## ASSIGNED TASK
The records below are to be reproduced word for word.

(Modification records)
· · · · · · ·

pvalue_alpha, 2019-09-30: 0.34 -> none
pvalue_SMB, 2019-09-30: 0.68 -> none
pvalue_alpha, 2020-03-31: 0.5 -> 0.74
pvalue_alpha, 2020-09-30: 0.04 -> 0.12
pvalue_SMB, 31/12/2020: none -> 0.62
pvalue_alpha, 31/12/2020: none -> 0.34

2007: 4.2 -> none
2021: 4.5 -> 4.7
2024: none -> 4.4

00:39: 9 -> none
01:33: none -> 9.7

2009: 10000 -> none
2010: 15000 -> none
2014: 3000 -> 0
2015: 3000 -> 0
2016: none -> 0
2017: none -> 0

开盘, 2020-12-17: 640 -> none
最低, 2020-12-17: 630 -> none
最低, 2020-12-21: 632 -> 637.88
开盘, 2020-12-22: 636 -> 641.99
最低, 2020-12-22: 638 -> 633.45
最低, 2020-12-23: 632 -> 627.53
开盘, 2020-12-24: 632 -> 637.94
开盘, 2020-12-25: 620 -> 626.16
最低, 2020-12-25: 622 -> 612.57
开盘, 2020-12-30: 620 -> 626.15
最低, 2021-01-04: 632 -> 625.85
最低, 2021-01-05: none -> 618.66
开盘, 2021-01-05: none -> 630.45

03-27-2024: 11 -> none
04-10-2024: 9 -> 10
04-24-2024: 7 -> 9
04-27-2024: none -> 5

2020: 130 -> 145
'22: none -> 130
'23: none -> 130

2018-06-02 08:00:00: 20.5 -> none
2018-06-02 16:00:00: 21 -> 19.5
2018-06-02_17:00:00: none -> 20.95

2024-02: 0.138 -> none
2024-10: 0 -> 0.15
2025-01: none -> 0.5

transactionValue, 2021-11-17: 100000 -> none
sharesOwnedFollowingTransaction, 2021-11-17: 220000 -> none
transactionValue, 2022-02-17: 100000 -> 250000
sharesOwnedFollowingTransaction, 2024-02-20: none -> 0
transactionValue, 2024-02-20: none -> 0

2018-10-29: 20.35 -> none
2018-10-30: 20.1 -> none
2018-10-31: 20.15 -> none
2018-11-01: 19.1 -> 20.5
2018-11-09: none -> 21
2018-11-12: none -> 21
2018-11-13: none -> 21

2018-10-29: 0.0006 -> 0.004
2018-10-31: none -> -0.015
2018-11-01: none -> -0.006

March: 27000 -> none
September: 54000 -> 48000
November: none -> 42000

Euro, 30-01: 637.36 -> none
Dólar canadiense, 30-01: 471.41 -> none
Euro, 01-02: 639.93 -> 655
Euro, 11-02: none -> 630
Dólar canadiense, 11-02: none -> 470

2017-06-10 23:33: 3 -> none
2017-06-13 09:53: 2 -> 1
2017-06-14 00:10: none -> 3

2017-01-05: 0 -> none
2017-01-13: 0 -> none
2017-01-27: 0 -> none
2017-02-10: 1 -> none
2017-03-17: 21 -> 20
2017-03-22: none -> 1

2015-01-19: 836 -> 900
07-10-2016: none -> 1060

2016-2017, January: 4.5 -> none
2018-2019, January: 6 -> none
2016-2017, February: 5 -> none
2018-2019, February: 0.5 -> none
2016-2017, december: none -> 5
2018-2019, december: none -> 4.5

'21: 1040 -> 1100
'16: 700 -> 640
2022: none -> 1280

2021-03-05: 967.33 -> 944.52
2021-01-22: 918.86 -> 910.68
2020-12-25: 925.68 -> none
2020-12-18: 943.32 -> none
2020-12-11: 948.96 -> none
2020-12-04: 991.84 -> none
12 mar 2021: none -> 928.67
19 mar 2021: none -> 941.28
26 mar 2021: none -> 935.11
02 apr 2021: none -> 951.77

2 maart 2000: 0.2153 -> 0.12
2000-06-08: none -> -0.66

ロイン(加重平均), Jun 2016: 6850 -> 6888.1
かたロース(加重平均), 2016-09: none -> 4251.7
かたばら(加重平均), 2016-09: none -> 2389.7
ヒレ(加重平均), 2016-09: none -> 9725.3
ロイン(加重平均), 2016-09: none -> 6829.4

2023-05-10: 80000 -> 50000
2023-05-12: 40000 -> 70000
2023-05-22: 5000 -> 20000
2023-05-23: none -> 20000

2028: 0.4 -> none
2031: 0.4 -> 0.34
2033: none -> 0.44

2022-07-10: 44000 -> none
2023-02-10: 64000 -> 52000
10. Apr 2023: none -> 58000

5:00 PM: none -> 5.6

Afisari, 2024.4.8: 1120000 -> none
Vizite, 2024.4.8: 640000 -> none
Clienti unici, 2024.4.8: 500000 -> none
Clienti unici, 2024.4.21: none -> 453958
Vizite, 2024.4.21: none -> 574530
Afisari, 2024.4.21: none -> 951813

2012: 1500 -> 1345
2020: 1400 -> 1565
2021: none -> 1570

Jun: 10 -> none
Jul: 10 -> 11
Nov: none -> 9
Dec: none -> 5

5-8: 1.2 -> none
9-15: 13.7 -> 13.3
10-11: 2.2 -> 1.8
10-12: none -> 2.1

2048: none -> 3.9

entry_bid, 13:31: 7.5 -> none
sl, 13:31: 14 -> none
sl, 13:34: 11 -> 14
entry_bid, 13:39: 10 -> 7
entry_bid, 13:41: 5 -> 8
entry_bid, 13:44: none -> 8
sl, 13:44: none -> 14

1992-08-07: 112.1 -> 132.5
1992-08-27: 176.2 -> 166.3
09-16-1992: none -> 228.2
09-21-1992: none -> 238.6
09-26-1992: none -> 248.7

· · · · · · ·

## ANSWER AREA
pvalue_alpha, 2019-09-30: 0.34 -> none
pvalue_SMB, 2019-09-30: 0.68 -> none
pvalue_alpha, 2020-03-31: 0.5 -> 0.74
pvalue_alpha, 2020-09-30: 0.04 -> 0.12
pvalue_SMB, 31/12/2020: none -> 0.62
pvalue_alpha, 31/12/2020: none -> 0.34

2007: 4.2 -> none
2021: 4.5 -> 4.7
2024: none -> 4.4

00:39: 9 -> none
01:33: none -> 9.7

2009: 10000 -> none
2010: 15000 -> none
2014: 3000 -> 0
2015: 3000 -> 0
2016: none -> 0
2017: none -> 0

开盘, 2020-12-17: 640 -> none
最低, 2020-12-17: 630 -> none
最低, 2020-12-21: 632 -> 637.88
开盘, 2020-12-22: 636 -> 641.99
最低, 2020-12-22: 638 -> 633.45
最低, 2020-12-23: 632 -> 627.53
开盘, 2020-12-24: 632 -> 637.94
开盘, 2020-12-25: 620 -> 626.16
最低, 2020-12-25: 622 -> 612.57
开盘, 2020-12-30: 620 -> 626.15
最低, 2021-01-04: 632 -> 625.85
最低, 2021-01-05: none -> 618.66
开盘, 2021-01-05: none -> 630.45

03-27-2024: 11 -> none
04-10-2024: 9 -> 10
04-24-2024: 7 -> 9
04-27-2024: none -> 5

2020: 130 -> 145
'22: none -> 130
'23: none -> 130

2018-06-02 08:00:00: 20.5 -> none
2018-06-02 16:00:00: 21 -> 19.5
2018-06-02_17:00:00: none -> 20.95

2024-02: 0.138 -> none
2024-10: 0 -> 0.15
2025-01: none -> 0.5

transactionValue, 2021-11-17: 100000 -> none
sharesOwnedFollowingTransaction, 2021-11-17: 220000 -> none
transactionValue, 2022-02-17: 100000 -> 250000
sharesOwnedFollowingTransaction, 2024-02-20: none -> 0
transactionValue, 2024-02-20: none -> 0

2018-10-29: 20.35 -> none
2018-10-30: 20.1 -> none
2018-10-31: 20.15 -> none
2018-11-01: 19.1 -> 20.5
2018-11-09: none -> 21
2018-11-12: none -> 21
2018-11-13: none -> 21

2018-10-29: 0.0006 -> 0.004
2018-10-31: none -> -0.015
2018-11-01: none -> -0.006

March: 27000 -> none
September: 54000 -> 48000
November: none -> 42000

Euro, 30-01: 637.36 -> none
Dólar canadiense, 30-01: 471.41 -> none
Euro, 01-02: 639.93 -> 655
Euro, 11-02: none -> 630
Dólar canadiense, 11-02: none -> 470

2017-06-10 23:33: 3 -> none
2017-06-13 09:53: 2 -> 1
2017-06-14 00:10: none -> 3

2017-01-05: 0 -> none
2017-01-13: 0 -> none
2017-01-27: 0 -> none
2017-02-10: 1 -> none
2017-03-17: 21 -> 20
2017-03-22: none -> 1

2015-01-19: 836 -> 900
07-10-2016: none -> 1060

2016-2017, January: 4.5 -> none
2018-2019, January: 6 -> none
2016-2017, February: 5 -> none
2018-2019, February: 0.5 -> none
2016-2017, december: none -> 5
2018-2019, december: none -> 4.5

'21: 1040 -> 1100
'16: 700 -> 640
2022: none -> 1280

2021-03-05: 967.33 -> 944.52
2021-01-22: 918.86 -> 910.68
2020-12-25: 925.68 -> none
2020-12-18: 943.32 -> none
2020-12-11: 948.96 -> none
2020-12-04: 991.84 -> none
12 mar 2021: none -> 928.67
19 mar 2021: none -> 941.28
26 mar 2021: none -> 935.11
02 apr 2021: none -> 951.77

2 maart 2000: 0.2153 -> 0.12
2000-06-08: none -> -0.66

ロイン(加重平均), Jun 2016: 6850 -> 6888.1
かたロース(加重平均), 2016-09: none -> 4251.7
かたばら(加重平均), 2016-09: none -> 2389.7
ヒレ(加重平均), 2016-09: none -> 9725.3
ロイン(加重平均), 2016-09: none -> 6829.4

2023-05-10: 80000 -> 50000
2023-05-12: 40000 -> 70000
2023-05-22: 5000 -> 20000
2023-05-23: none -> 20000

2028: 0.4 -> none
2031: 0.4 -> 0.34
2033: none -> 0.44

2022-07-10: 44000 -> none
2023-02-10: 64000 -> 52000
10. Apr 2023: none -> 58000

5:00 PM: none -> 5.6

Afisari, 2024.4.8: 1120000 -> none
Vizite, 2024.4.8: 640000 -> none
Clienti unici, 2024.4.8: 500000 -> none
Clienti unici, 2024.4.21: none -> 453958
Vizite, 2024.4.21: none -> 574530
Afisari, 2024.4.21: none -> 951813

2012: 1500 -> 1345
2020: 1400 -> 1565
2021: none -> 1570

Jun: 10 -> none
Jul: 10 -> 11
Nov: none -> 9
Dec: none -> 5

5-8: 1.2 -> none
9-15: 13.7 -> 13.3
10-11: 2.2 -> 1.8
10-12: none -> 2.1

2048: none -> 3.9

entry_bid, 13:31: 7.5 -> none
sl, 13:31: 14 -> none
sl, 13:34: 11 -> 14
entry_bid, 13:39: 10 -> 7
entry_bid, 13:41: 5 -> 8
entry_bid, 13:44: none -> 8
sl, 13:44: none -> 14

1992-08-07: 112.1 -> 132.5
1992-08-27: 176.2 -> 166.3
09-16-1992: none -> 228.2
09-21-1992: none -> 238.6
09-26-1992: none -> 248.7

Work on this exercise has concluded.